Lake Weed Removal & Aquatic Weed Cutting — Lake Travis, Lake Austin & Highland Lakes
The short answer
We mechanically remove hydrilla, milfoil, cattails, and water hyacinth from Highland Lakes shorelines with a Truxor amphibious harvester — no herbicide, no waiting for plants to die in place. Spot dock-access clearings and whole-shoreline programs across Lake Travis, Lake Austin, Lake LBJ, Lake Marble Falls, Canyon Lake, Lake Buchanan, and Inks Lake.
Aquatic weeds are the single most common complaint we hear from Highland Lakes homeowners between June and October. The cove that was crystal in April is suddenly a mat of hydrilla in July. The swim platform is fouled. The boat lift bunks are tangled. The neighbor's dog won't go in the water.

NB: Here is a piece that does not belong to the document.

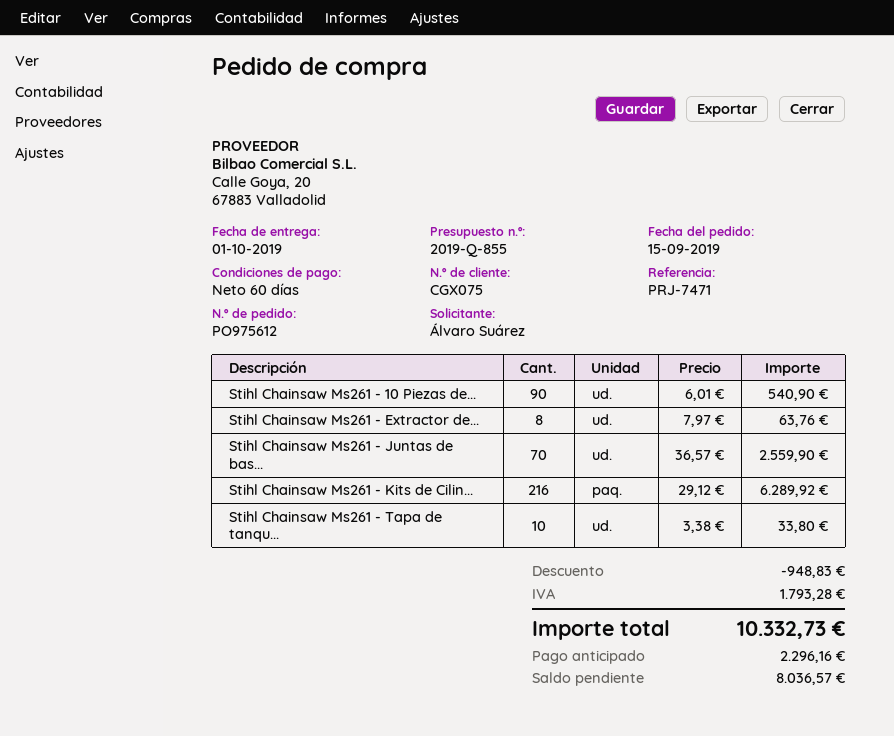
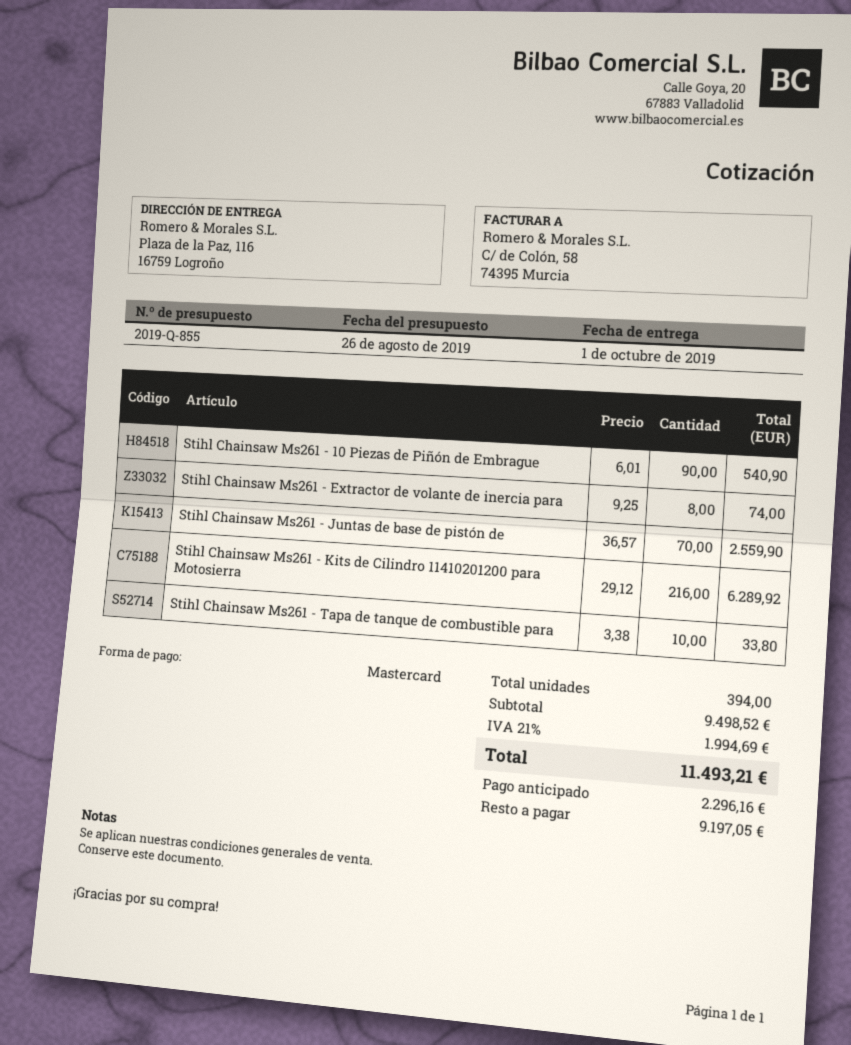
Stihl Chainsaw Ms261 - Extractor de...: 8 x 7.97 = 63.76 -> 8 x 9.25 = 74.00
discount: 948.83 -> none
tax: 1793.28 -> 1994.69
total: 10332.73 -> 11493.21
balance: 8036.57 -> 9197.05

And the standard fix offered by most Central Texas lake-service companies — broadcast herbicide and wait — leaves the dead vegetation rotting in place for weeks, depleting oxygen, fueling algae blooms, and producing the muck homeowners then call about a year later.
ATX Lakescapes does this work differently. We run a Truxor amphibious harvester — a specialized machine built for exactly this work. It operates in water too shallow for a boat and on land too wet for equipment. Most weed removal companies in Central Texas are pulling weeds by hand or spraying herbicide. We're removing them mechanically, at scale, without chemicals near your waterfront.
We've cleared dock access for hundreds of properties on Lake Travis and Lake Austin and run whole-shoreline programs on the upstream Highland Lakes where invasive growth pressure is highest. The work is faster than homeowners expect, lighter on the lake than they expect, and almost always cheaper than the cycle of herbicide-and-muck-cleanup it replaces. Twelve years on this water has taught us what grows where, when it peaks, and how to keep your cove ahead of it instead of chasing it.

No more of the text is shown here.